---------- Supplied entries
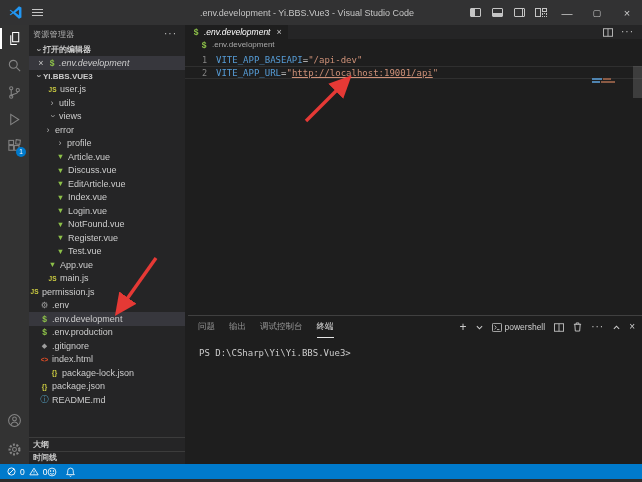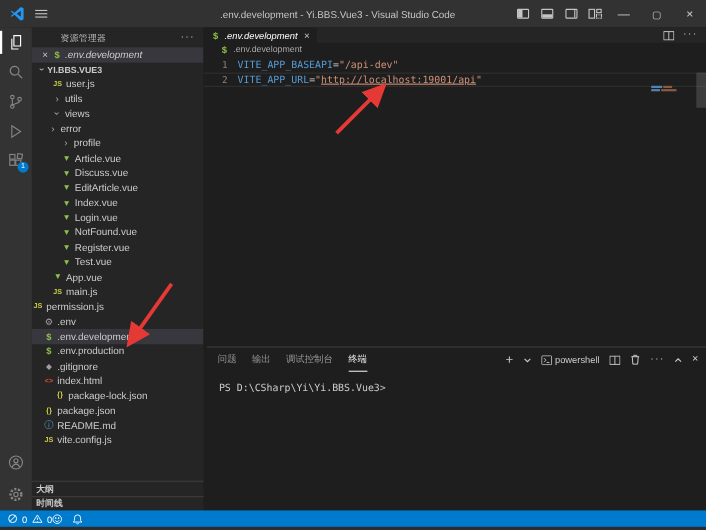--- a/index.html
+++ b/index.html
@@ -31,21 +31,21 @@
   .ab-item.active { color:#ffffff; }
   .ab-item.active::before { content:""; position:absolute; left:0; top:3px; bottom:3px; width:2px; background:#ffffff; }
   .ab-item svg { display:block; }
   .ab-badge { position:absolute; right:3px; bottom:3px; min-width:10px; height:10px; border-radius:5px;
               background:#007acc; color:#fff; font-size:6.5px; line-height:10px; text-align:center; padding:0 1px; }
   .ab-spacer { flex:1; }
 
   
   #sidebar { position:absolute; top:25px; left:29px; width:156px; height:439px; background:#252526;
              display:flex; flex-direction:column; color:#cccccc; }
-  .sb-header { height:18px; display:flex; align-items:center; padding:0 8px 0 26px; font-size:8px; color:#bbbbbb; letter-spacing:0.3px; }
+  .sb-header { height:18px; display:flex; align-items:center; padding:0 8px 0 4px; font-size:8px; color:#bbbbbb; letter-spacing:0.3px; }
   .sb-header .grow { flex:1; }
   .dots { color:#c5c5c5; font-size:10px; letter-spacing:1px; line-height:6px; }
   .sb-sec { height:13px; display:flex; align-items:center; font-size:8px; font-weight:bold; color:#cccccc; padding-left:4px; }
   .oe-item { height:13.5px; display:flex; align-items:center; background:#37373d; font-size:9px; padding-left:6px; }
   .oe-close { color:#c5c5c5; font-size:9px; width:12px; text-align:center; }
   .shell-ic::before { content:"$"; }
   .shell-ic { color:#8dc149; font-weight:bold; font-size:8.5px; width:10px; text-align:center; }
   .oe-name { font-style:italic; color:#cccccc; margin-left:2px; }
   #tree { flex:0 0 auto; }
   .tree-row { height:13.5px; display:flex; align-items:center; font-size:9px; color:#cccccc; white-space:nowrap; }
@@ -192,20 +192,24 @@
     </div>
   </div>
 
   <div id="sidebar">
     <div class="sb-header">
       <span>资源管理器</span>
       <span class="grow"></span>
       <span class="dots">···</span>
     </div>
 
+    <div class="sb-sec">
+      <span class="chev down"></span>
+      <span>打开的编辑器</span>
+    </div>
     <div class="oe-item">
       <span class="oe-close">×</span>
       <span class="shell-ic"></span>
       <span class="oe-name">.env.development</span>
     </div>
 
     <div class="sb-sec">
       <span class="chev down"></span>
       <span>YI.BBS.VUE3</span>
     </div>
@@ -349,25 +353,20 @@
           <span class="ficon" style="color: rgb(203, 203, 65); font-weight: 700; font-size: 7px;">{}</span>
           <span class="tlabel">package.json</span>
         </div>
 
         <div class="tree-row" style="padding-left: 10px;">
 
           <span class="ficon" style="color: rgb(81, 154, 186);">ⓘ</span>
           <span class="tlabel">README.md</span>
         </div>
 
-        <div class="tree-row" style="padding-left: 10px;">
-
-          <span class="ficon" style="color: rgb(203, 203, 65); font-weight: 700; font-size: 6.5px;">JS</span>
-          <span class="tlabel">vite.config.js</span>
-        </div>
       </div>
 
     <div class="sb-bottom">
 
         <div class="sb-collapsed">
 
           <span>大纲</span>
         </div>
 
         <div class="sb-collapsed">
--------------------
#### [Exercise brief]
Set down all of the entries exactly as they appear, but keep the images out.

#### [Answer to this problem]
--- a/index.html
+++ b/index.html
@@ -31,21 +31,21 @@
   .ab-item.active { color:#ffffff; }
   .ab-item.active::before { content:""; position:absolute; left:0; top:3px; bottom:3px; width:2px; background:#ffffff; }
   .ab-item svg { display:block; }
   .ab-badge { position:absolute; right:3px; bottom:3px; min-width:10px; height:10px; border-radius:5px;
               background:#007acc; color:#fff; font-size:6.5px; line-height:10px; text-align:center; padding:0 1px; }
   .ab-spacer { flex:1; }
 
   
   #sidebar { position:absolute; top:25px; left:29px; width:156px; height:439px; background:#252526;
              display:flex; flex-direction:column; color:#cccccc; }
-  .sb-header { height:18px; display:flex; align-items:center; padding:0 8px 0 26px; font-size:8px; color:#bbbbbb; letter-spacing:0.3px; }
+  .sb-header { height:18px; display:flex; align-items:center; padding:0 8px 0 4px; font-size:8px; color:#bbbbbb; letter-spacing:0.3px; }
   .sb-header .grow { flex:1; }
   .dots { color:#c5c5c5; font-size:10px; letter-spacing:1px; line-height:6px; }
   .sb-sec { height:13px; display:flex; align-items:center; font-size:8px; font-weight:bold; color:#cccccc; padding-left:4px; }
   .oe-item { height:13.5px; display:flex; align-items:center; background:#37373d; font-size:9px; padding-left:6px; }
   .oe-close { color:#c5c5c5; font-size:9px; width:12px; text-align:center; }
   .shell-ic::before { content:"$"; }
   .shell-ic { color:#8dc149; font-weight:bold; font-size:8.5px; width:10px; text-align:center; }
   .oe-name { font-style:italic; color:#cccccc; margin-left:2px; }
   #tree { flex:0 0 auto; }
   .tree-row { height:13.5px; display:flex; align-items:center; font-size:9px; color:#cccccc; white-space:nowrap; }
@@ -192,20 +192,24 @@
     </div>
   </div>
 
   <div id="sidebar">
     <div class="sb-header">
       <span>资源管理器</span>
       <span class="grow"></span>
       <span class="dots">···</span>
     </div>
 
+    <div class="sb-sec">
+      <span class="chev down"></span>
+      <span>打开的编辑器</span>
+    </div>
     <div class="oe-item">
       <span class="oe-close">×</span>
       <span class="shell-ic"></span>
       <span class="oe-name">.env.development</span>
     </div>
 
     <div class="sb-sec">
       <span class="chev down"></span>
       <span>YI.BBS.VUE3</span>
     </div>
@@ -349,25 +353,20 @@
           <span class="ficon" style="color: rgb(203, 203, 65); font-weight: 700; font-size: 7px;">{}</span>
           <span class="tlabel">package.json</span>
         </div>
 
         <div class="tree-row" style="padding-left: 10px;">
 
           <span class="ficon" style="color: rgb(81, 154, 186);">ⓘ</span>
           <span class="tlabel">README.md</span>
         </div>
 
-        <div class="tree-row" style="padding-left: 10px;">
-
-          <span class="ficon" style="color: rgb(203, 203, 65); font-weight: 700; font-size: 6.5px;">JS</span>
-          <span class="tlabel">vite.config.js</span>
-        </div>
       </div>
 
     <div class="sb-bottom">
 
         <div class="sb-collapsed">
 
           <span>大纲</span>
         </div>
 
         <div class="sb-collapsed">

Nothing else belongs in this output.